Boundary layer structure, including land-atmosphere interactions and turbulence

Description

Poor representation of the land surface can contribute to prediction biases in weather and climate models. Accurate prediction of land surface forcing is challenging due to spatial heterogeneity and temporal variability in land surface characteristics. We used 13 years of measurements from the Atmospheric Radiation Measurements (ARM) Climate Research Facility, to characterize land surface forcing over the U.S. Southern Great Plains (SGP) and to evaluate and improve a version of the Community Land Model (CLM) commonly used in cloud and precipitation studies over land. Additionally, we advanced the capability of characterizing the land surface at high spatiotemporal resolution over the SGP, by implementing and improving a winter wheat plant functional type (PFT) in CLM. Observed latent and sensible heat fluxes were strongly influenced by differences in leaf area index (LAI) seasonality between winter wheat and other vegetation types, at times by more than 100 W m-2. This impact was similar in magnitude to that of the strong east-west precipitation gradient across the region.

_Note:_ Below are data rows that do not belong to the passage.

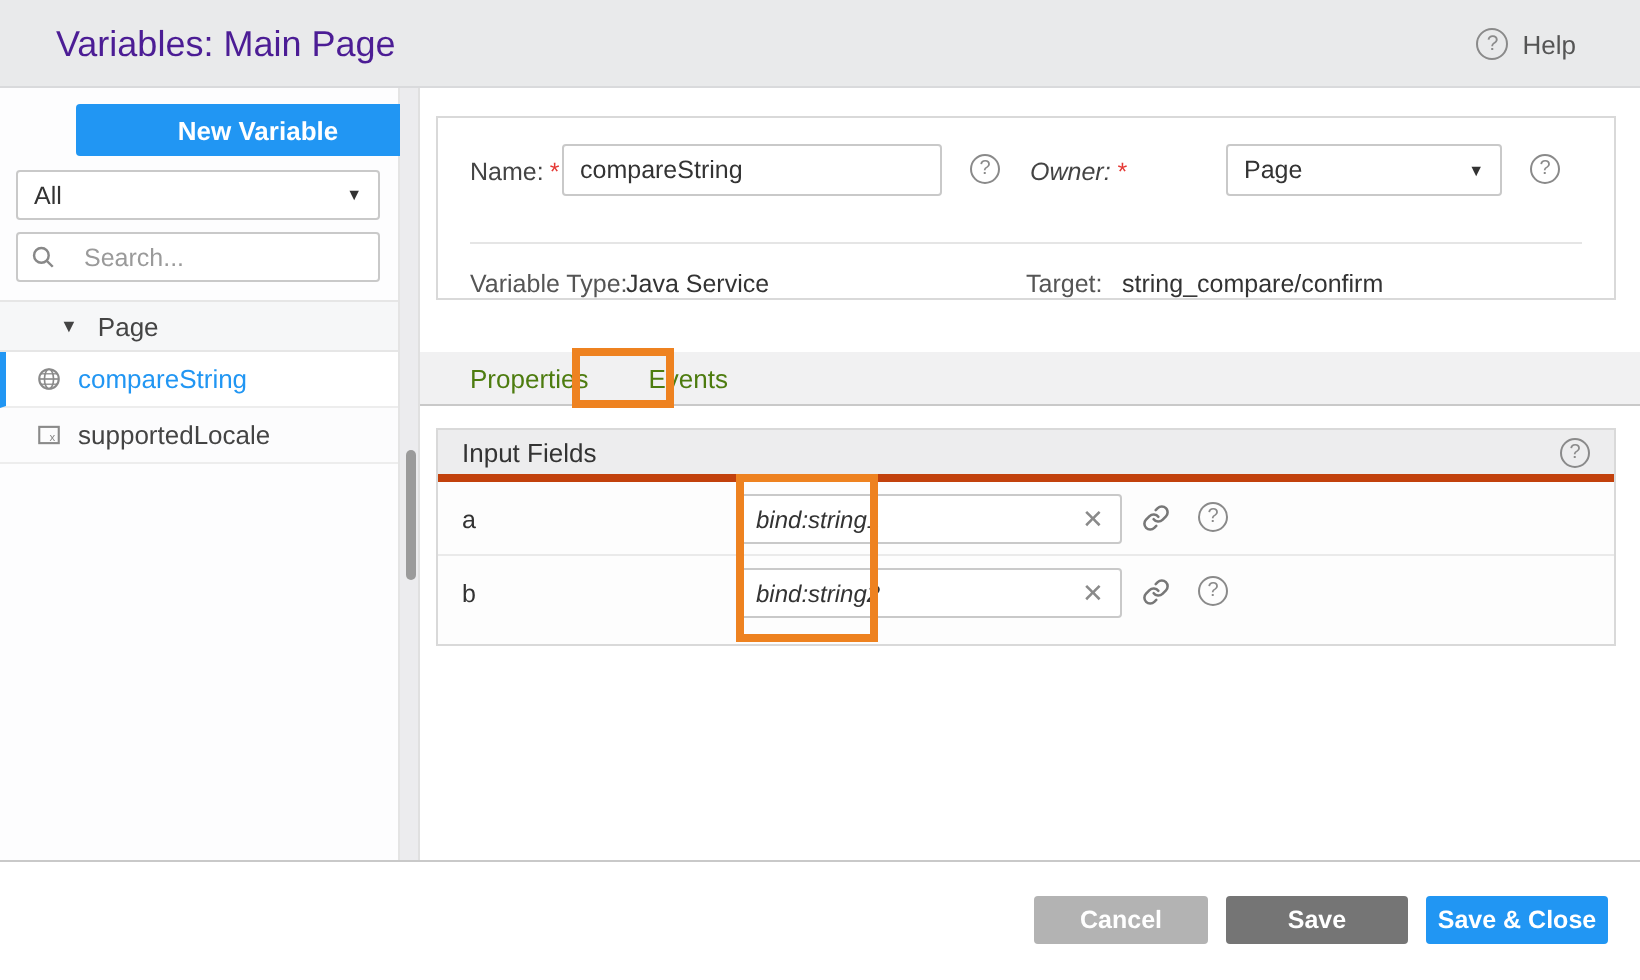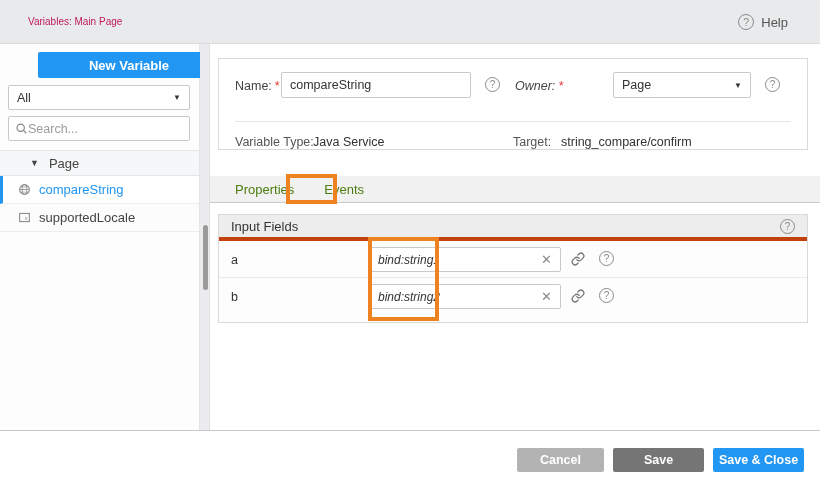--- a/index.html
+++ b/index.html
@@ -3,21 +3,21 @@
 <meta charset="utf-8">
 <style>
   * { margin:0; padding:0; box-sizing:border-box; }
   body { background:#fff; font-family:"Liberation Sans", sans-serif; }
   .app { position:relative; width:820px; height:490px; background:#fff; overflow:hidden; }
 
   
   .header { position:absolute; left:0; top:0; width:820px; height:44px;
             background:#e9eaeb; border-bottom:1px solid #d9dadc; }
   .header .title { position:absolute; left:28px; top:0; line-height:44px;
-                   font-size:10px; color:#be185d; }
+                   font-size:18px; color:#4c1d95; }
   .header .help { position:absolute; right:32px; top:0; height:44px;
                   display:flex; align-items:center; gap:7px; cursor:pointer; }
   .help-label { font-size:13px; color:#555; }
 
   .qicon { display:inline-flex; width:16px; height:16px; border:1.2px solid #8a8a8a;
            border-radius:50%; color:#8a8a8a; font-size:10.5px;
            align-items:center; justify-content:center; flex:0 0 auto; background:transparent; }
   .qicon.sm { width:15px; height:15px; font-size:10px; }
 
   
@@ -26,21 +26,21 @@
   .btn-new { position:absolute; left:8px; top:8px; width:182px; height:26px;
              background:#2196f3; color:#fff; font-size:13px; font-weight:700;
              border:none; border-radius:2px; cursor:pointer; font-family:inherit;margin-left:30px; }
   .select-box { position:absolute; display:flex; align-items:center;
                 border:1px solid #c9c9c9; border-radius:2px; background:#fff; cursor:pointer; }
   .sb-filter { left:8px; top:41px; width:182px; height:25px; }
   .select-box .sel-text { font-size:12.5px; color:#333; padding-left:8px; flex:1; }
   .caret { font-size:8px; color:#333; padding-right:8px; }
   .search-box { position:absolute; left:8px; top:72px; width:182px; height:25px;
                 border:1px solid #c9c9c9; border-radius:2px; background:#fff;
-                display:flex; align-items:center; padding:0 6px; gap:0; }
+                display:flex; align-items:center; padding:0 6px; gap:14px; }
   .search-box input { border:none; outline:none; flex:1; font-size:12.5px;
                       font-family:inherit; color:#333; min-width:0; background:transparent; }
   .search-box input::placeholder { color:#9a9a9a; }
 
   .tree { position:absolute; left:0; top:106px; width:100%; }
   .tree-group { height:26px; display:flex; align-items:center; gap:10px; padding-left:30px;
                 background:#f6f7f8; border-top:1px solid #e6e6e6; border-bottom:1px solid #e6e6e6;
                 cursor:pointer; }
   .tree-group .tg-caret { font-size:9px; color:#444; }
   .tree-group .tg-label { font-size:13px; color:#444; }

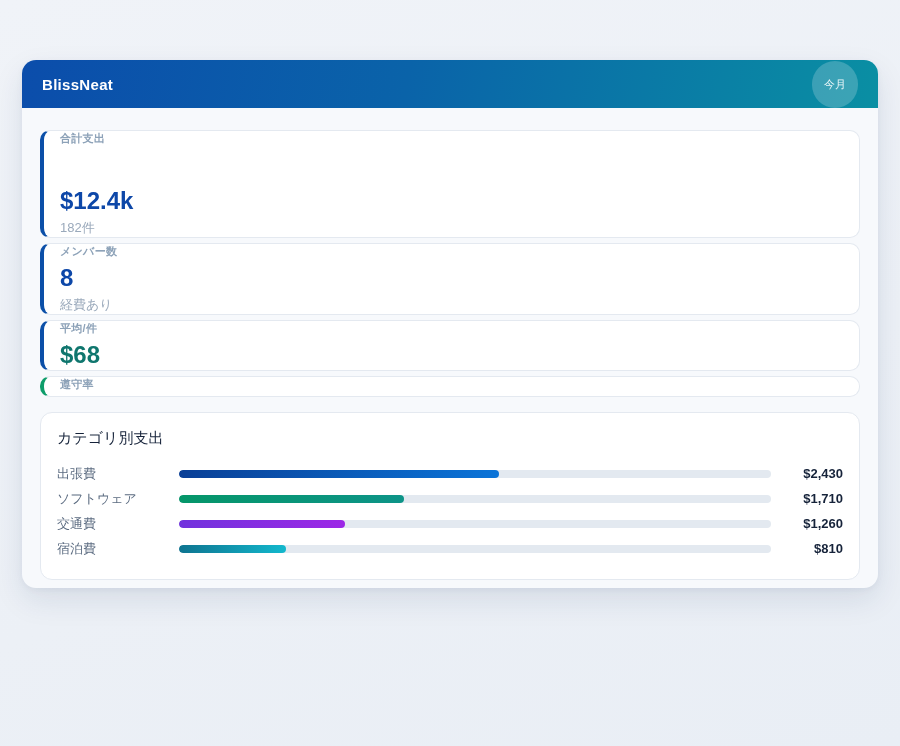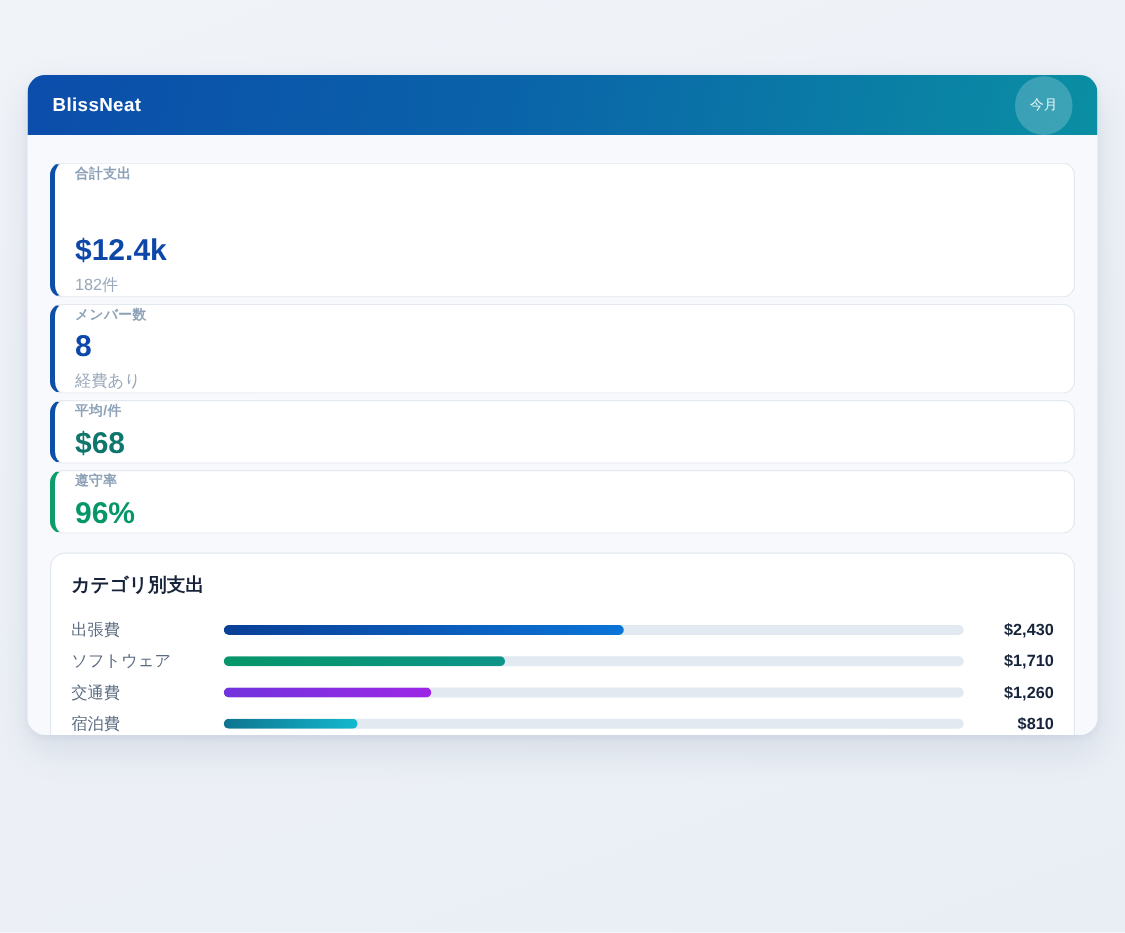--- a/index.html
+++ b/index.html
@@ -71,21 +71,21 @@
   .stat-sub:empty { display: none; }
   .category-card {
     background: #ffffff;
     border: 1px solid #e4e9f0;
     border-radius: 12px;
     padding: 16px 16px 18px 16px;
     margin-top: 15px;
   }
   .category-title {
     font-size: 15px;
-    font-weight: bold;
+    font-weight: normal;
     color: #16233a;
     margin-bottom: 13px;
   }
   .bar-row {
     display: flex;
     align-items: center;
     height: 25px;
   }
   .bar-label {
     width: 122px;
@@ -138,21 +138,20 @@
     </div>
 
     <div class="stat-card" style="border-left-color: rgb(11, 79, 168);">
       <div class="stat-label">平均/件</div>
       <div class="stat-value" style="color: #0f766e;">$68</div>
 
     </div>
 
     <div class="stat-card" style="border-left-color: rgb(14, 157, 106);">
       <div class="stat-label">遵守率</div>
-      <div class="stat-value" style="color: rgb(5, 150, 105);">96%</div>
 
     </div>
 
     <div class="category-card">
       <div class="category-title">カテゴリ別支出</div>
 
 
       <div class="bar-row">
         <div class="bar-label">出張費</div>
         <div class="bar-track">

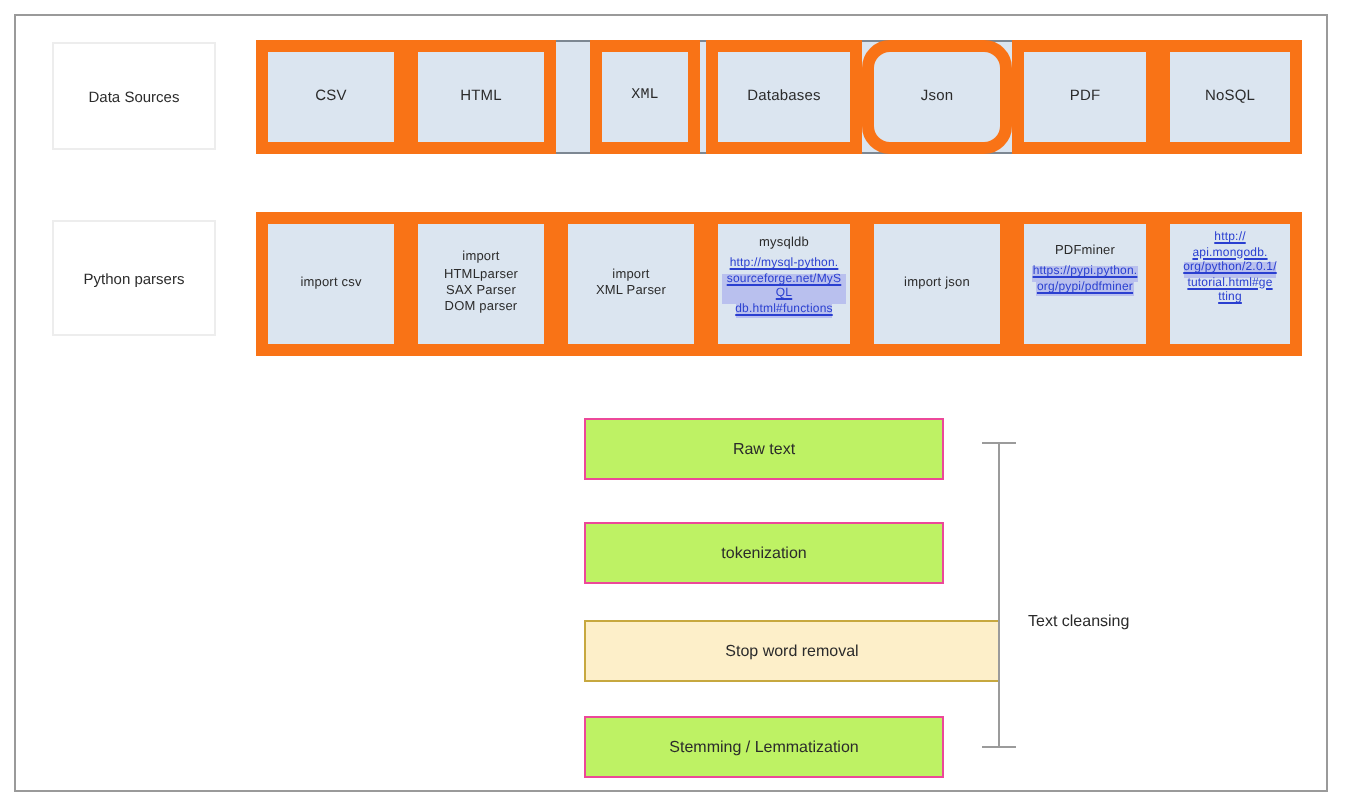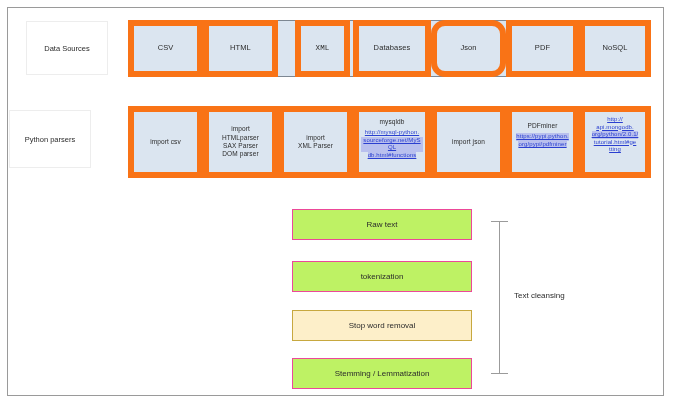--- a/index.html
+++ b/index.html
@@ -158,21 +158,21 @@
   <div class="cell" style="left:431px; top:20px; width:75px; height:57px;border-radius:14px;">
     <span>Json</span>
   </div>
   <div class="cell" style="left:506px; top:20px; width:73px; height:57px;">
     <span>PDF</span>
   </div>
   <div class="cell" style="left:579px; top:20px; width:72px; height:57px;">
     <span>NoSQL</span>
   </div>
 
-  <div class="label-box" style="left:9px; top:110px; width:82px; height:58px;">
+  <div class="label-box" style="left:26px; top:110px; width:82px; height:58px;">
     <span>Python parsers</span>
   </div>
 
   <div class="band" style="left:128px; top:106px; width:523px; height:72px;"></div>
 
   <div class="cell stack" style="left:128px; top:106px; width:75px; height:72px;">
     <span class="mono-sm">import csv</span>
   </div>
 
   <div class="cell stack" style="left:203px; top:106px; width:75px; height:72px;">
@@ -213,27 +213,27 @@
   </div>
 
   <div class="pipe" style="left:292px; top:209px; width:180px; height:31px;">
     <span>Raw text</span>
   </div>
 
   <div class="pipe" style="left:292px; top:261px; width:180px; height:31px;">
     <span>tokenization</span>
   </div>
 
-  <div class="pipe amber" style="left:292px; top:310px; width:180px; height:31px;">
+  <div class="pipe amber" style="left:292px; top:310px; width:208px; height:31px;">
     <span>Stop word removal</span>
   </div>
 
   <div class="pipe" style="left:292px; top:358px; width:180px; height:31px;">
     <span>Stemming / Lemmatization</span>
   </div>
 
   <div class="bracket" style="left:491px; top:221px; width:18px; height:153px;">
     <div class="vline"></div>
     <div class="tick" style="top:0;"></div>
     <div class="tick" style="bottom:0;"></div>
   </div>
-  <div class="bracket-label" style="left:514px; top:291px;">Text cleansing</div>
+  <div class="bracket-label" style="left:514px; top:306px;">Text cleansing</div>
 </div>
 
 </body></html>

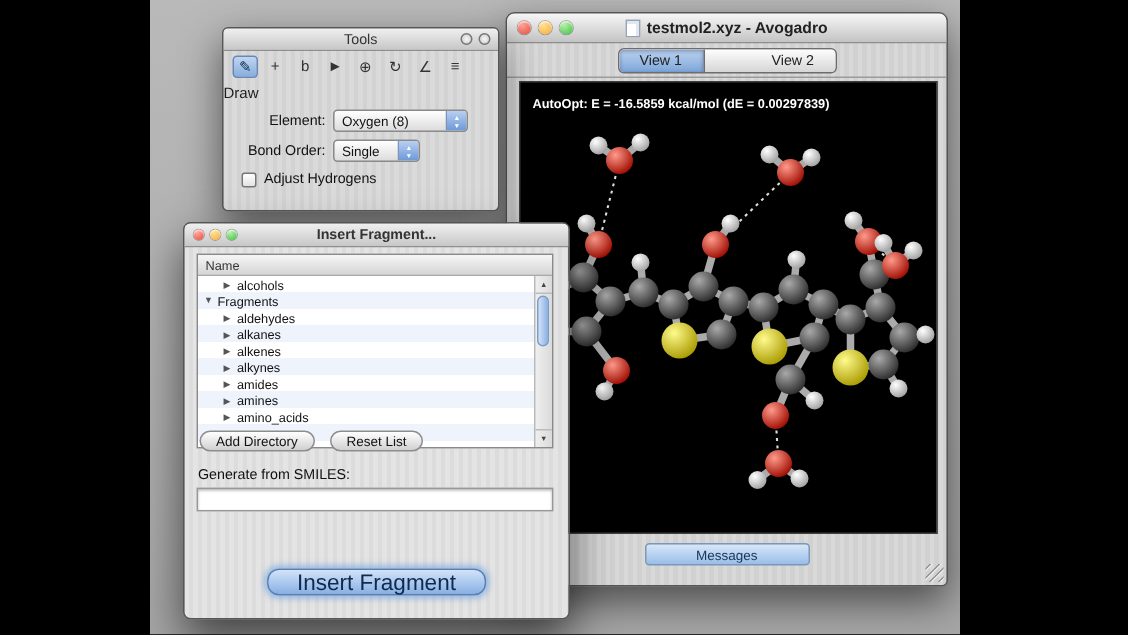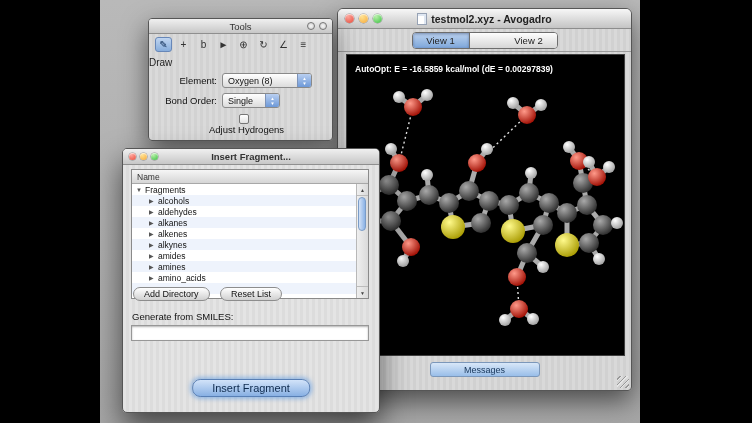--- a/index.html
+++ b/index.html
@@ -76,21 +76,21 @@
     background:linear-gradient(#ffffff,#dcdcdc);display:flex;align-items:center;
     font-size:9px;color:#111;padding-left:5px;box-sizing:border-box;}
   .popup-text{padding-right:16px;white-space:nowrap;}
   .popup-arrows{position:absolute;right:0;top:0;bottom:0;width:13px;
     border-left:1px solid #7d93b8;border-radius:0 2px 2px 0;
     background:linear-gradient(#b9cff1,#6d99d8);
     display:flex;flex-direction:column;align-items:center;justify-content:center;
     color:#fff;font-size:4.5px;line-height:5px;}
   .popup.element{width:90px;}
   .popup.bond{width:58px;}
-  .check-row{display:flex;align-items:center;margin:6px 0 0 12px;flex-direction:column;}
+  .check-row{display:flex;align-items:center;margin:6px 0 0 12px;}
   .checkbox{width:10px;height:10px;border:1px solid #767676;border-radius:2px;
     background:linear-gradient(#fff,#e2e2e2);margin-right:5px;box-sizing:border-box;}
   .check-label{font-size:9.5px;color:#111;}
 
   
   .dialog{left:122px;top:148px;width:256px;height:263px;z-index:3;border-radius:5px;
     background:repeating-linear-gradient(90deg,#e4e4e4 0 3px,#dcdcdc 3px 6px);
     box-shadow:0 14px 30px rgba(0,0,0,.6);}
   .dialog .mini-titlebar{border-radius:4px 4px 0 0;height:15px;}
   .dialog-lights{position:absolute;left:6px;top:4px;display:flex;gap:4px;}
@@ -124,21 +124,21 @@
   .btn-reset{left:97px;top:138px;}
   .smiles-label{position:absolute;left:9px;top:162px;font-size:9.5px;color:#111;text-align:right;}
   .smiles-input{position:absolute;left:8px;top:176px;width:238px;height:16px;
     border:1px solid #979797;background:#fff;box-sizing:border-box;
     box-shadow:inset 0 1px 2px rgba(0,0,0,.3);font-size:10px;padding:0 3px;}
   .insert-btn{position:absolute;left:50%;transform:translateX(-50%);top:230px;height:16px;
     border-radius:8px;border:1px solid #587fb5;padding:0 19px;
     background:linear-gradient(#d2e3f9,#88b0e3);
     box-shadow:0 0 4px 2px rgba(115,165,225,.7);
     display:flex;align-items:center;justify-content:center;
-    font-size:11px;color:#0e2a4d;white-space:nowrap;}
+    font-size:15px;color:#0e2a4d;white-space:nowrap;}
 </style>
 </head>
 <body>
 
 <div class="desktop"></div>
 
 <section class="window main-window">
   <header class="titlebar">
     <span class="lights">
       <span class="light red"></span>
@@ -353,27 +353,27 @@
       <span class="light red"></span>
       <span class="light yellow"></span>
       <span class="light green"></span>
     </span>
     <span class="dialog-title">Insert Fragment...</span>
   </header>
 
   <div class="listbox">
     <div class="list-header">Name</div>
     <div class="list-rows">
+        <div class="list-row child">
+          <span class="tri">▶</span>
+          <span>alcohols</span>
+        </div>
         <div class="list-row">
           <span class="tri">▼</span>
           <span>Fragments</span>
-        </div>
-        <div class="list-row child">
-          <span class="tri">▶</span>
-          <span>alcohols</span>
         </div>
         <div class="list-row child">
           <span class="tri">▶</span>
           <span>aldehydes</span>
         </div>
         <div class="list-row child">
           <span class="tri">▶</span>
           <span>alkanes</span>
         </div>
         <div class="list-row child">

Although spatially-averaged LAI in the default CLM was largely consistent with observations, the default CLM failed to capture the observed distinction in LAI seasonality between winter wheat and pasture grasses. These errors degraded the prediction of surface water and energy fluxes at the grid-scale, and point to needed improvements in subgrid-scale representation of vegetation. Toward this goal, we implemented and improved a winter wheat PFT in a version of CLM with prognostic LAI. The improved prognostic version substantially improved subgrid-scale representation of LAI compared to the default CLM, and shows promise as an approach to represent land surface forcing at high spatiotemporal resolution in weather and climate models.